From: Jonathan Rosenne (jr@qsm.co.il)
Date: Wed Mar 03 2010 - 12:21:43 CST
Proper BIDI rendering of IRIs isn't a security, it is a usability problem.
It should be considered primarily in the context of full bidi - single
language - IRIs, with suitable equivalents for e.g. http and TLDs.
Jony
> -----Original Message-----
> From: unicode-bounce@unicode.org [mailto:unicode-bounce@unicode.org] On
> Behalf Of Shawn Steele
> Sent: Wednesday, March 03, 2010 7:13 PM
> To: Slim Amamou; Larry Masinter
> Cc: public-iri@w3.org; Peter Constable; (unicode@unicode.org)
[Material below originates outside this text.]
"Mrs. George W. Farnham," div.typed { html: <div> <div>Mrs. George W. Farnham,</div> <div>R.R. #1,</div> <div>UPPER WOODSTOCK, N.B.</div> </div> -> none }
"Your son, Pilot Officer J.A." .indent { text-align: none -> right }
> Subject: RE: BIDI IRI Display (was spoofing and IRIs)
>
> > An IRI is a sequence of Unicode characters. Is there not
> > already a well-defined way of converting a sequence of
> > Unicode characters to a visual display?
>
> The problem (from my perspective at least) is that the Unicode BIDI
> rules are somewhat "generic". Unicode expects things like / and . to
> be used in a context of same-script stuff, like a date, time or number.
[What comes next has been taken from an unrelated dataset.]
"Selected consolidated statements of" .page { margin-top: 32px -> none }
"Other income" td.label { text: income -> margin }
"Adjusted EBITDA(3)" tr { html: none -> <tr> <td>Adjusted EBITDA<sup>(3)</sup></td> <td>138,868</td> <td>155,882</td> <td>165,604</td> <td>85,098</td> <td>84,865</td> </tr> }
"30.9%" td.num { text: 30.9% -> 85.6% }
> IRIs use them as delimiters for a list of elements (labels in the
> domain name or folders in the path), in a hierarchical form. The
> Unicode BIDI algorithm doesn't recognize that there's an underlying
> hierarchy, so it can end up "swapping" pieces in that hierarchy in some
> cases.
>
> I'm not sure UTR#36 is the proper place to clarify display of such
> ordered lists. Proper BIDI rendering of IRIs isn't just a security,
> but also a usability, problem. It does seem like perhaps this concept
> should be mentioned in Unicode somewhere. (IRIs aren't the only place
> that similar ordered lists happen).